### Task to complete
Exact copy, no pictures: output all the records that follow.

+--

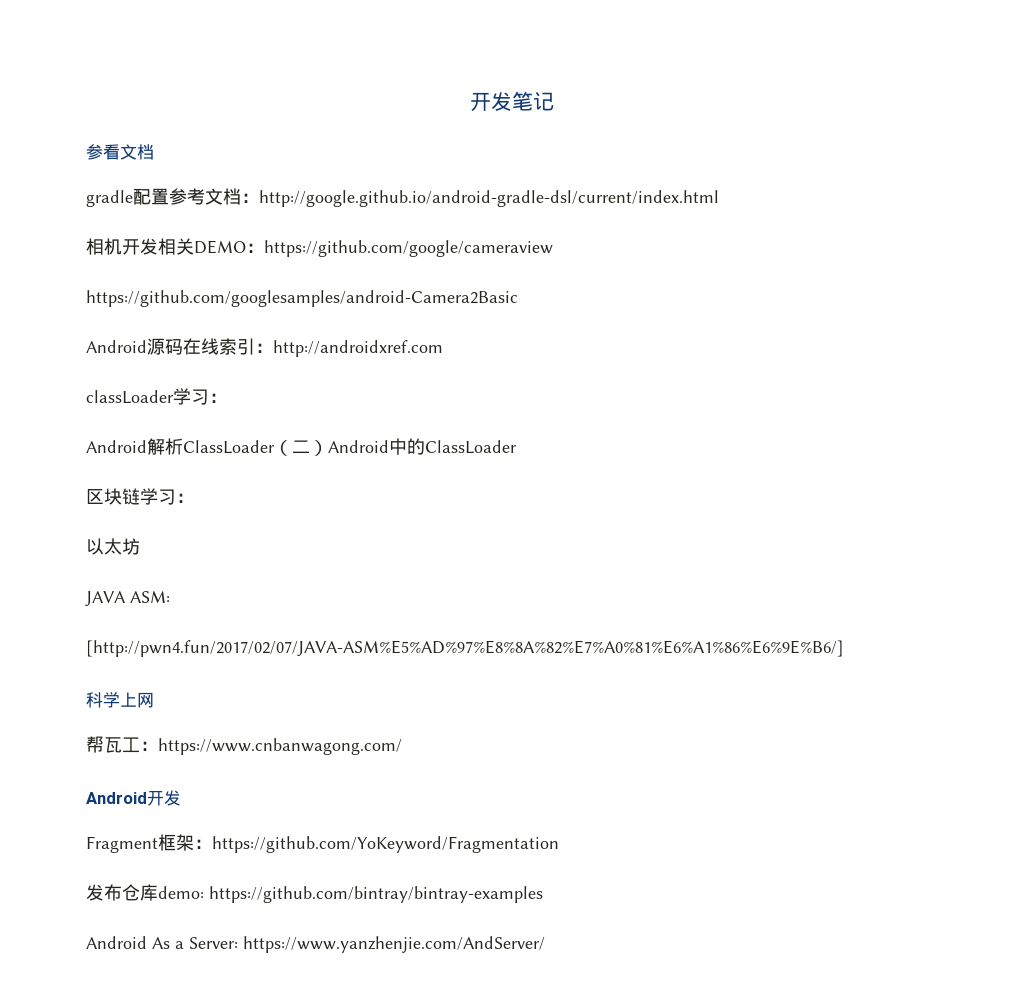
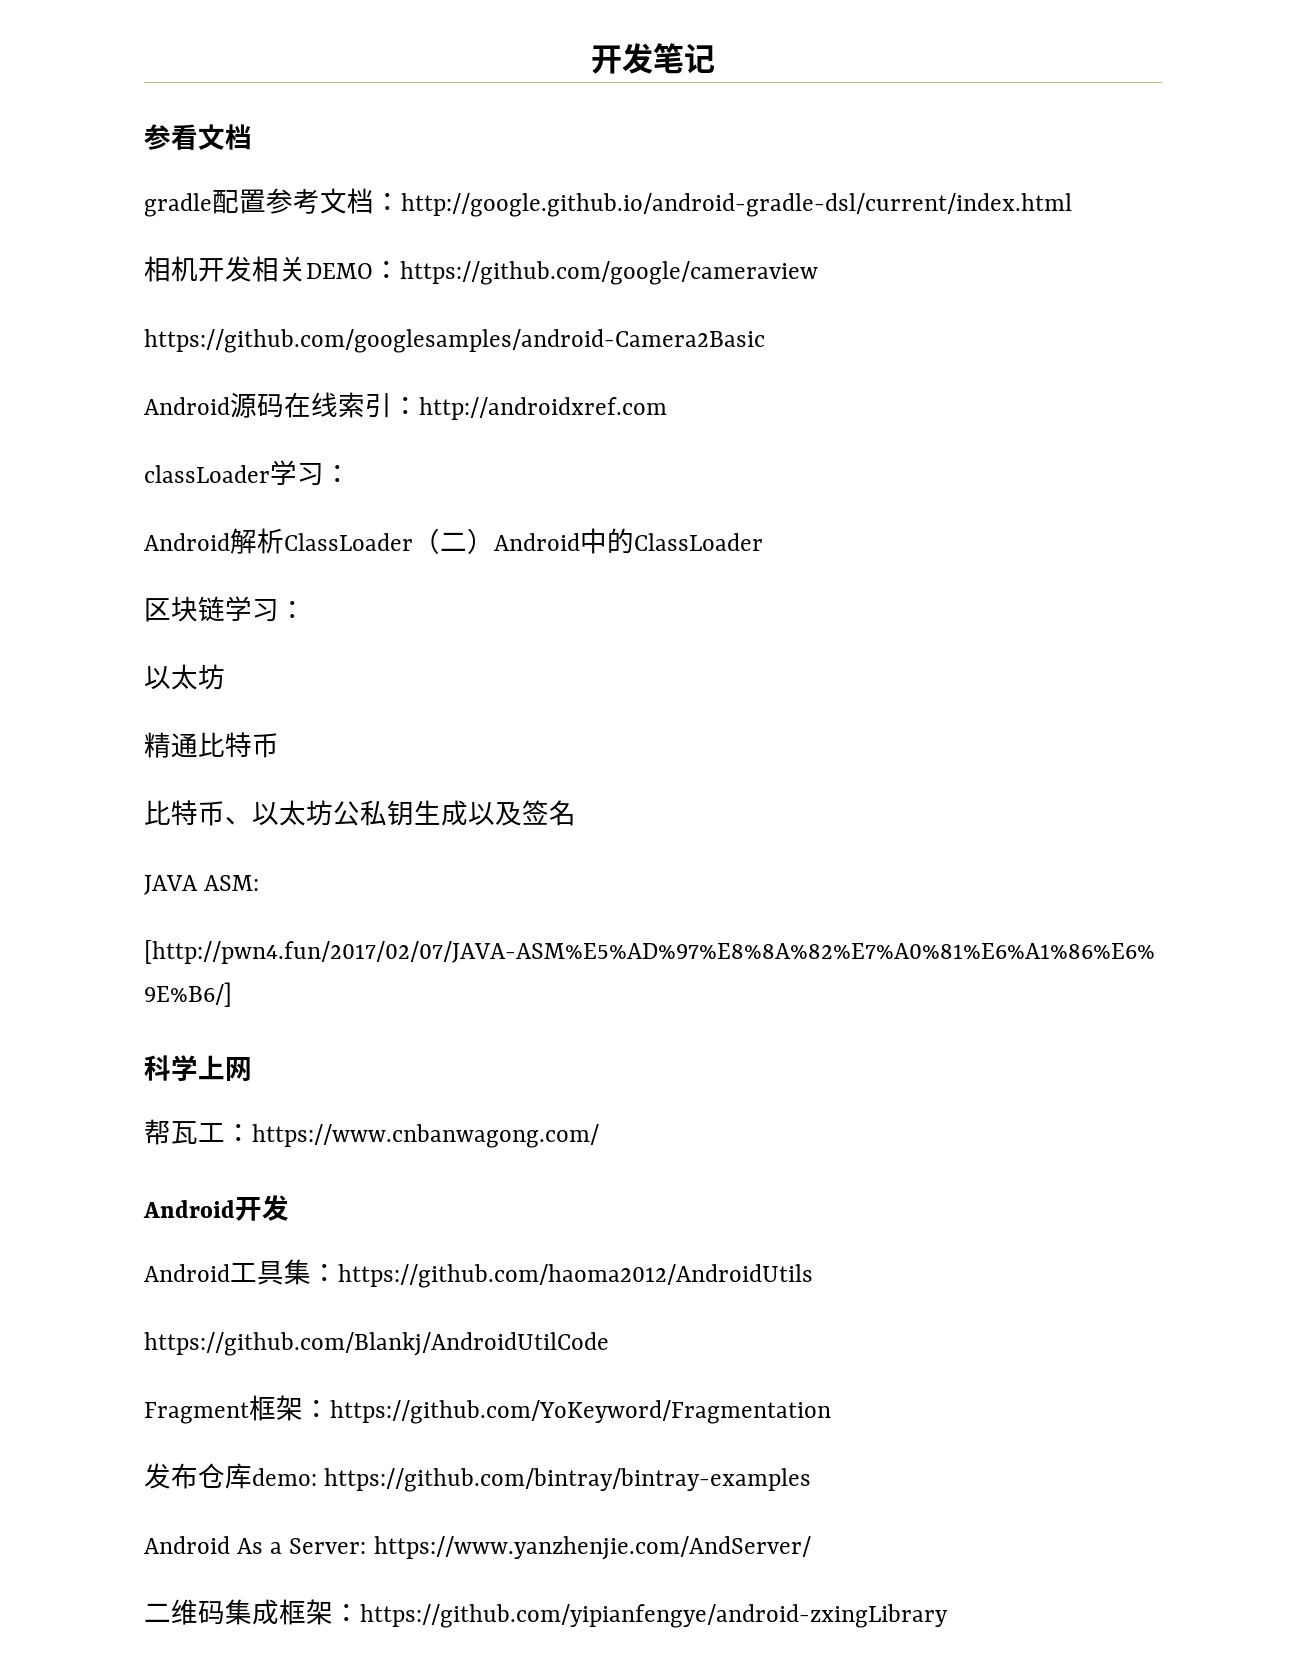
(140, 546) none -> [144,732,279,758] [144,800,576,826] // 精通比特币 // 比特币、以太坊公私钥生成以及签名
(181, 798) none -> [144,1259,813,1288] [144,1332,609,1356] // Android工具集：https://github.com/haoma2012/AndroidUtils // https://github.com/Blankj/AndroidUtilCode
(545, 944) none -> [144,1599,948,1628] // 二维码集成框架：https://github.com/yipianfengye/android-zxingLibrary

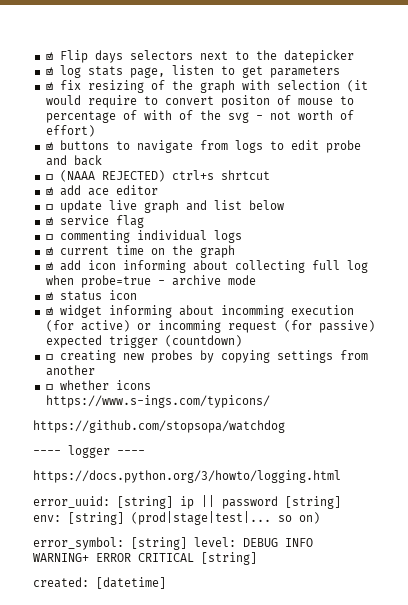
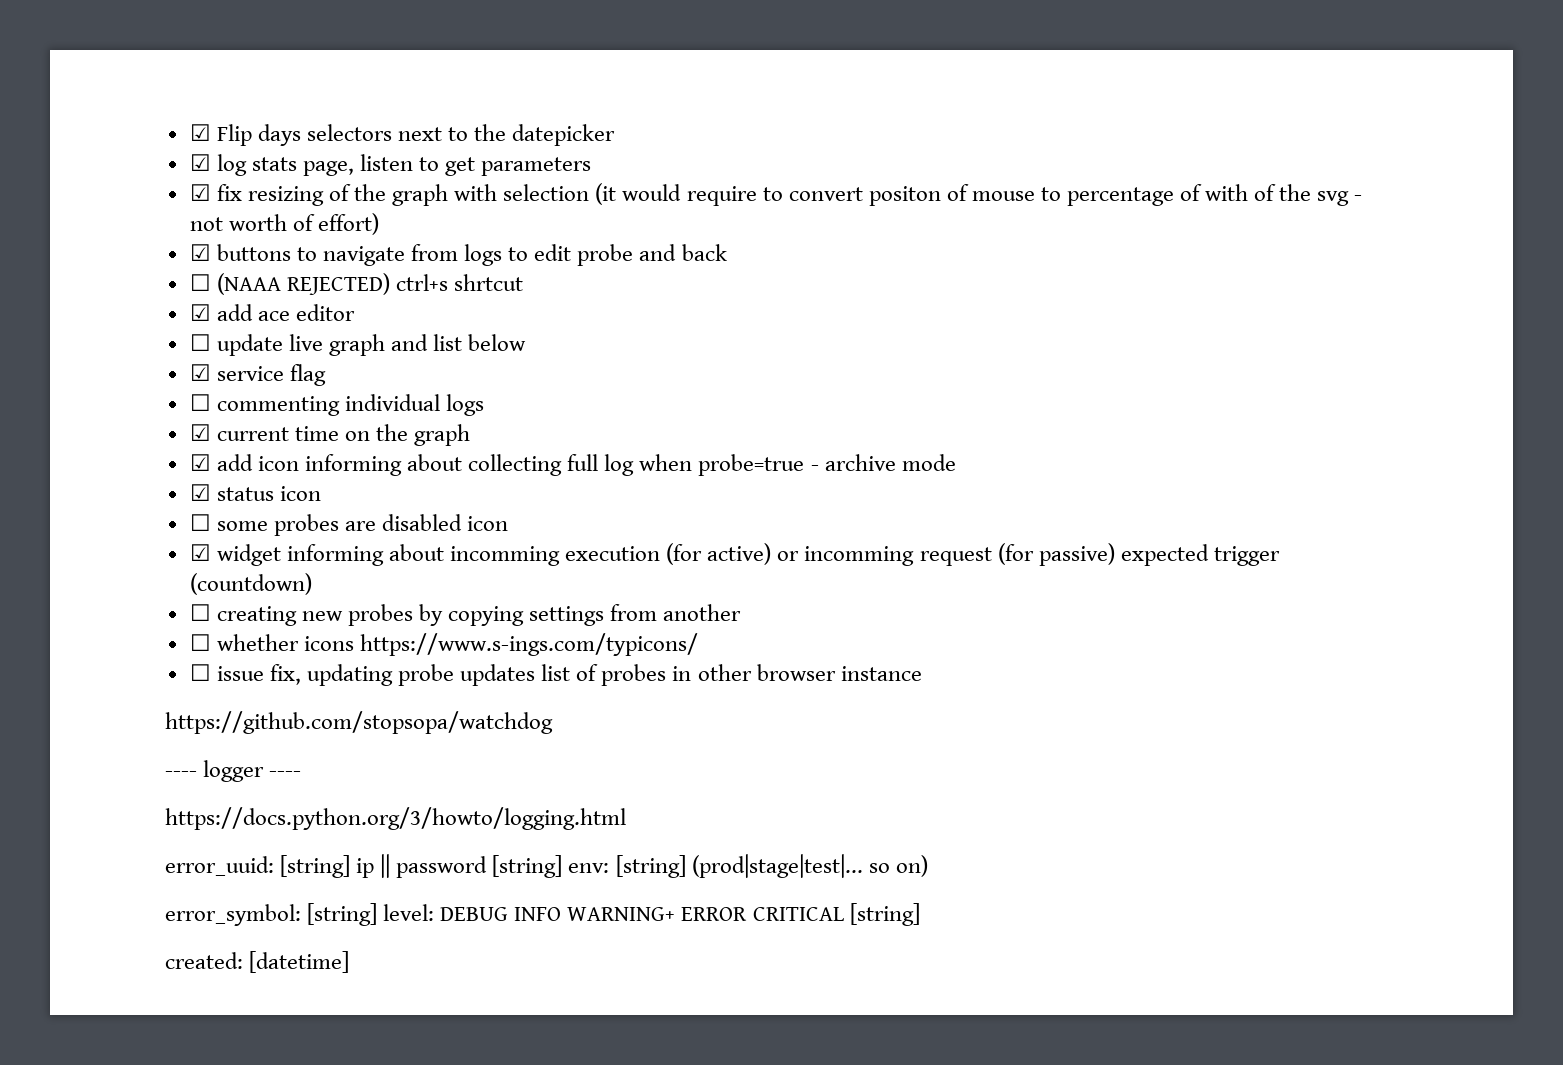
(137, 295) none -> [189,514,509,536] // ☐ some probes are disabled icon
(270, 401) none -> [189,664,922,686] // ☐ issue fix, updating probe updates list of probes in other browser instance

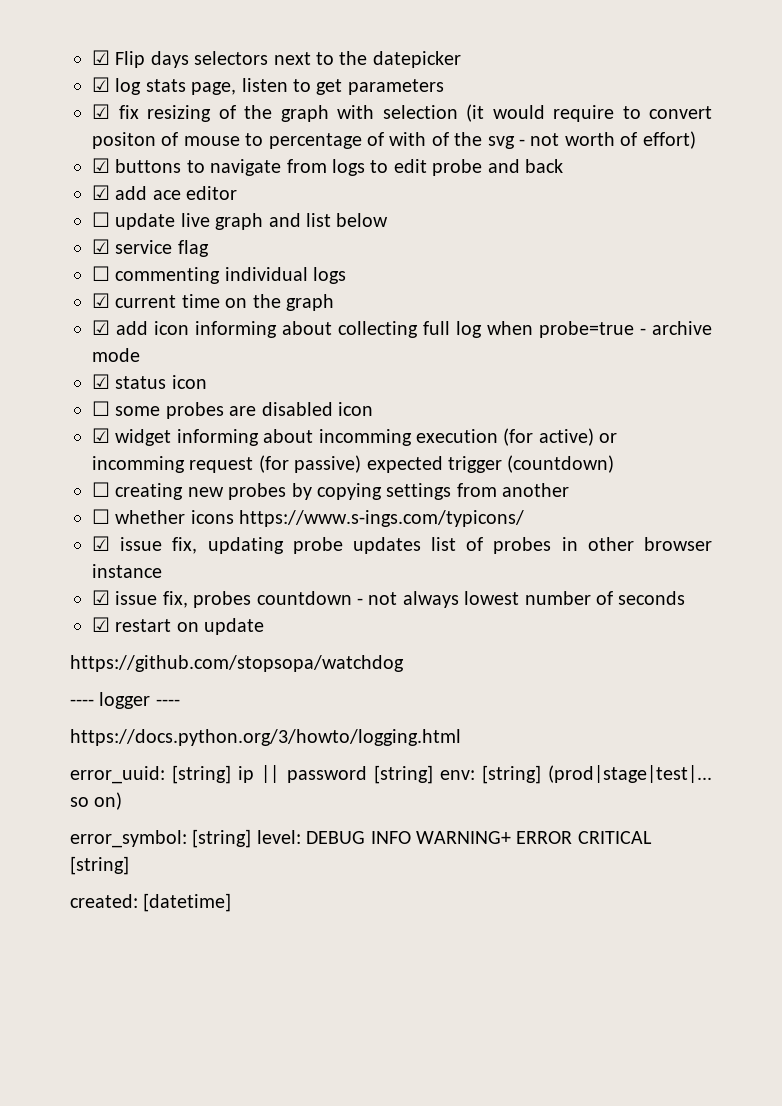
[189,273,524,295] // ☐ (NAAA REJECTED) ctrl+s shrtcut -> (563, 166) none
[189,664,211,681] ☐ -> [92,536,110,551] ☑
(922, 673) none -> [92,590,686,608] [92,617,265,635] // ☑ issue fix, probes countdown - not always lowest number of seconds // ☑ restart on update

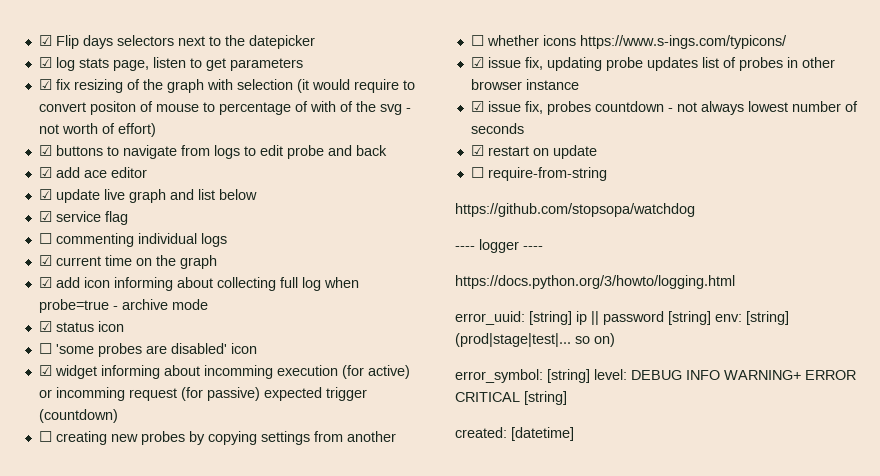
[92,212,110,227] ☐ -> [38,189,52,200] ☑
[115,406,161,416] some -> [55,344,94,354] 'some
[261,402,333,416] disabled -> [170,343,227,354] disabled'
(265, 626) none -> [470,167,607,181] // ☐ require-from-string

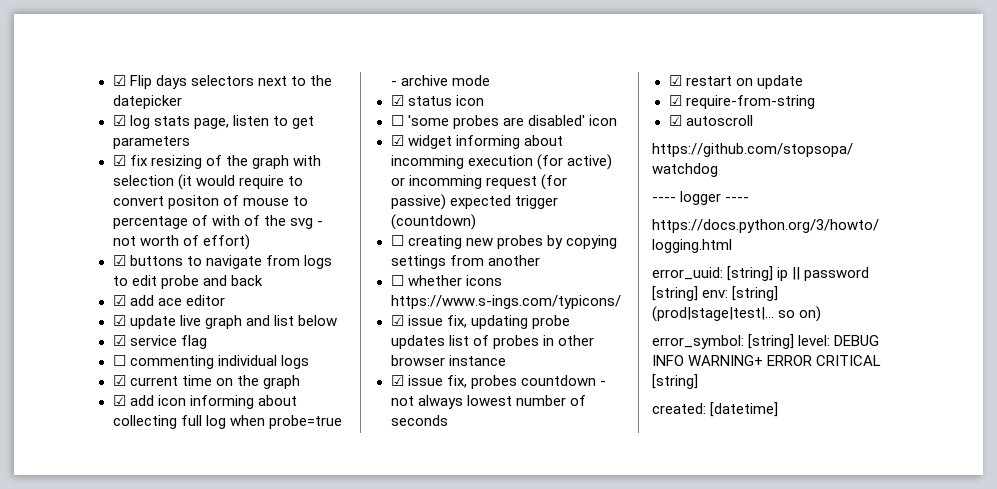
[470,167,484,178] ☐ -> [668,95,682,106] ☑
(607, 174) none -> [668,115,753,126] // ☑ autoscroll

+--

### Output of the exercise
(140, 546) none -> [144,732,279,758] [144,800,576,826] // 精通比特币 // 比特币、以太坊公私钥生成以及签名
(181, 798) none -> [144,1259,813,1288] [144,1332,609,1356] // Android工具集：https://github.com/haoma2012/AndroidUtils // https://github.com/Blankj/AndroidUtilCode
(545, 944) none -> [144,1599,948,1628] // 二维码集成框架：https://github.com/yipianfengye/android-zxingLibrary

(137, 295) none -> [189,514,509,536] // ☐ some probes are disabled icon
(270, 401) none -> [189,664,922,686] // ☐ issue fix, updating probe updates list of probes in other browser instance

[189,273,524,295] // ☐ (NAAA REJECTED) ctrl+s shrtcut -> (563, 166) none
[189,664,211,681] ☐ -> [92,536,110,551] ☑
(922, 673) none -> [92,590,686,608] [92,617,265,635] // ☑ issue fix, probes countdown - not always lowest number of seconds // ☑ restart on update

[92,212,110,227] ☐ -> [38,189,52,200] ☑
[115,406,161,416] some -> [55,344,94,354] 'some
[261,402,333,416] disabled -> [170,343,227,354] disabled'
(265, 626) none -> [470,167,607,181] // ☐ require-from-string

[470,167,484,178] ☐ -> [668,95,682,106] ☑
(607, 174) none -> [668,115,753,126] // ☑ autoscroll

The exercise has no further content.